"Hoy, el secretario de Defensa (o, mejor dicho, de Guerra), Pete Hegseth, ha solicitado la destitución, respectivamente, de:
el jefe del Estado Mayor del Ejército, el general Randy George,
el general David Hodne, al frente del Mando de Transformación y Entrenamiento del Ejército,
y el general de división William Green, jefe del Cuerpo de Capellanes del Ejército.
Las hipótesis que explican esta decisión son básicamente dos, una centrada en el pasado y otra en el futuro: o bien la Administración Trump busca chivos expiatorios para justificar el fracaso de la operación iraní hasta la fecha (pero, en tal caso, la destitución debería ir seguida de una campaña de acusaciones), o bien se está destituyendo a los generales que discrepan de la línea que la Administración pretende adoptar en los próximos días.
Teniendo en cuenta que la llegada de las últimas fuerzas de desembarco estadounidenses, destinadas al Golfo Pérsico, está prevista para dentro de una semana, las posibilidades de que este despido sea el preludio de una operación terrestre son elevadas.

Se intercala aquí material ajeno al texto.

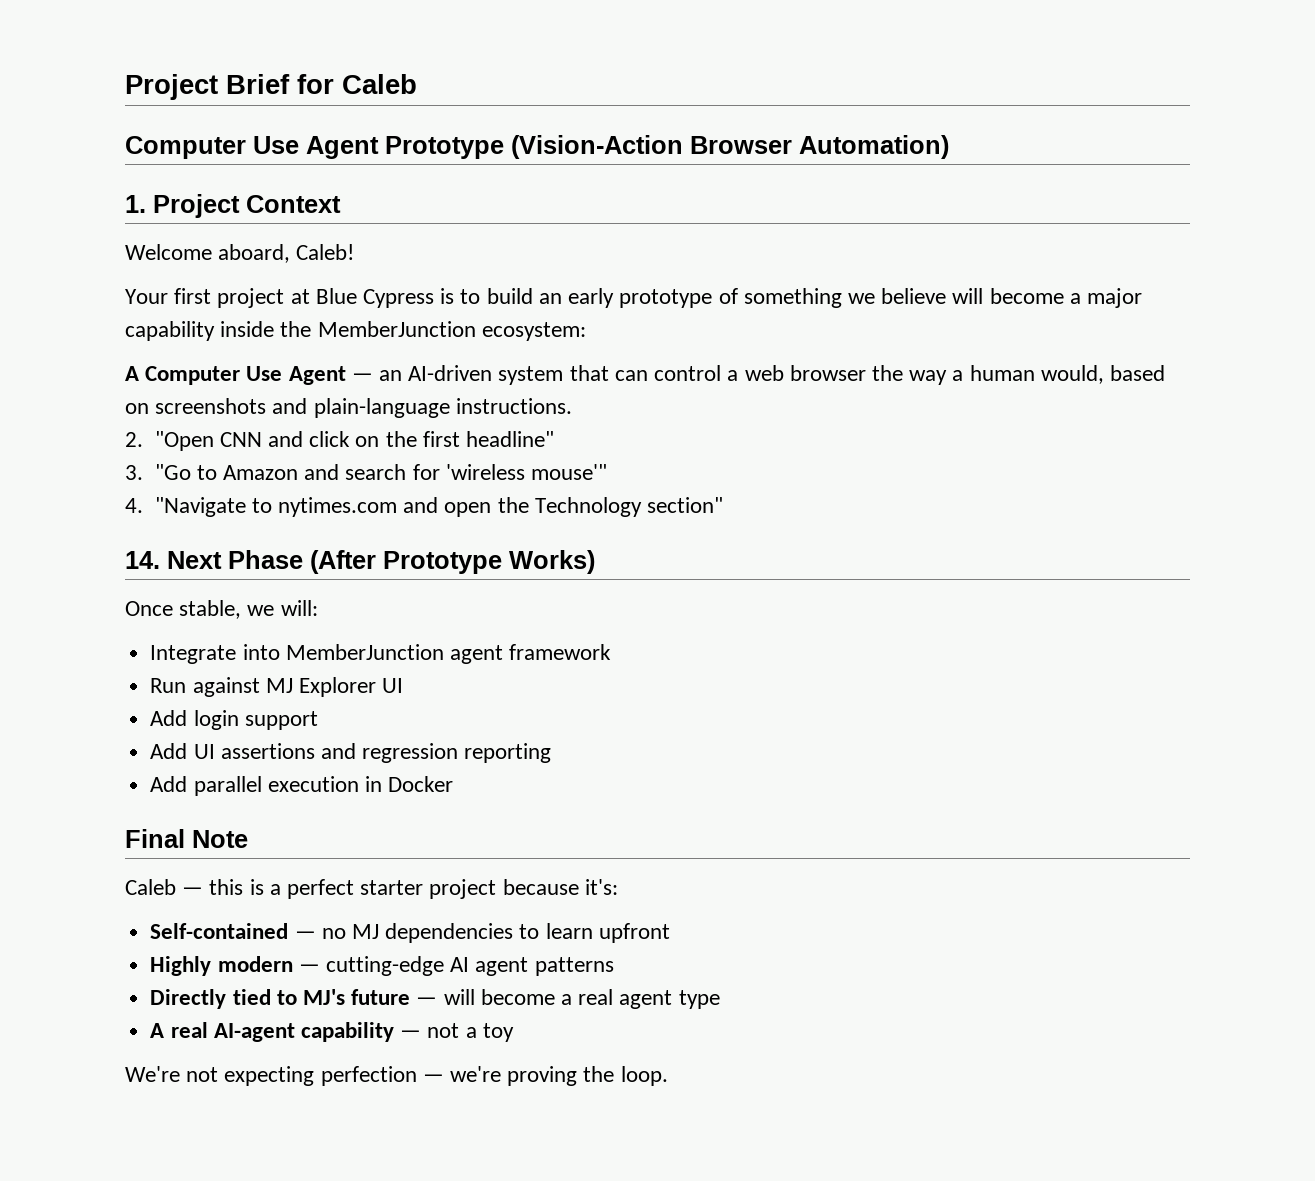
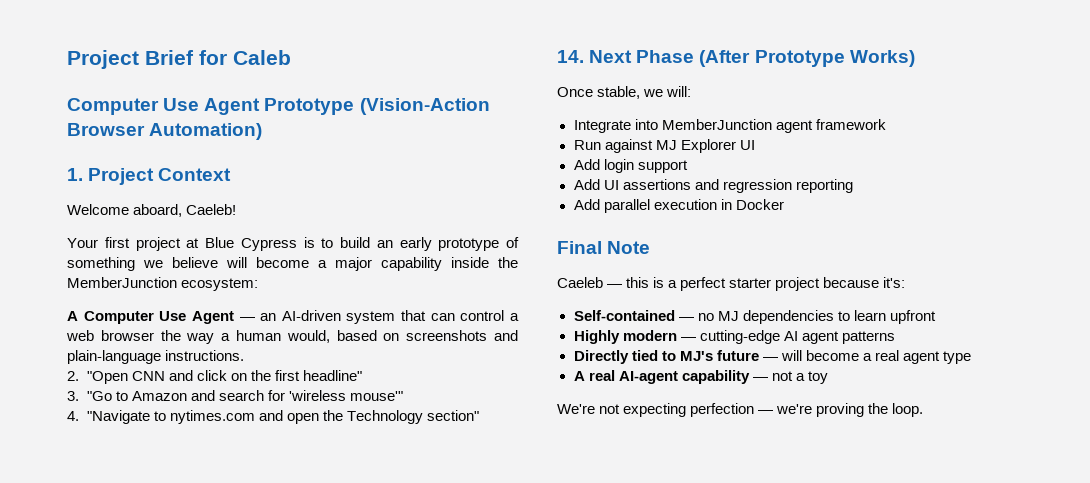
- Welcome aboard, Caleb!
+ Welcome aboard, Caeleb!
- Caleb — this is a perfect starter project because it's:
+ Caeleb — this is a perfect starter project because it's:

Queda el enigma de qué impulsa al Gobierno estadounidense a intentar una aventura tan arriesgada y potencialmente catastrófica. Pero creo que la respuesta, como ocurre cada vez con más frecuencia, no reside en razones públicas o públicamente inteligibles.
Para comprender lo que está sucediendo hay que, en mi opinión, combinar la triple destitución de hoy de los altos mandos militares con un segundo hecho, aparentemente irracional. Se ha observado a menudo cómo los repetidos asesinatos selectivos —siempre llevados a cabo por las FDI— han dejado en circulación muy pocas figuras de mediación. En los periódicos se ha ironizado, como si se tratara de un error, diciendo que esta estrategia había eliminado a todos los sujetos disponibles para negociar, bloqueando de entrada cualquier posibilidad de mediación.
Que esto haya ocurrido, es cierto; que haya sido un descuido, no lo creo en absoluto.
La cuestión es que, mientras que desde el principio Estados Unidos tenía motivos muy modestos para provocar a Irán, esta guerra ha sido deseada y sigue siendo deseada por Israel como un enfrentamiento terminal, como un ajuste de cuentas definitivo con el único adversario regional digno de mención.
Todos los Estados árabes de la zona se encuentran en una situación de humillante vasallaje. La frase de Trump sobre el soberano saudí Bin Salman, obligado a «besarle el culo», no creo que deje mucho margen de interpretación, sobre todo teniendo en cuenta la sumisión con la que se ha aceptado.
Trump participa en este proceso no porque sea completamente ajeno a sus graves implicaciones, incluso para su propio futuro político, sino simplemente porque, de alguna manera, Israel lo tiene en sus manos.
Cuáles sean las palancas de chantaje, solo podemos imaginarlo, pero esto explica bien lo que está sucediendo.
Israel está enviando a los marines y paracaidistas estadounidenses a hacer lo que nunca sería capaz de hacer por sí solo.
También aquí funciona ese mecanismo tan en boga hoy en día por el cual se continúa tranquilamente una guerra, aunque aparentemente irracional, siempre que sean «los aliados» quienes mueran.
El espíritu que hemos visto en la decisión occidental de «luchar hasta el último ucraniano» encuentra una versión renovada en la propensión israelí a «luchar hasta el último estadounidense»."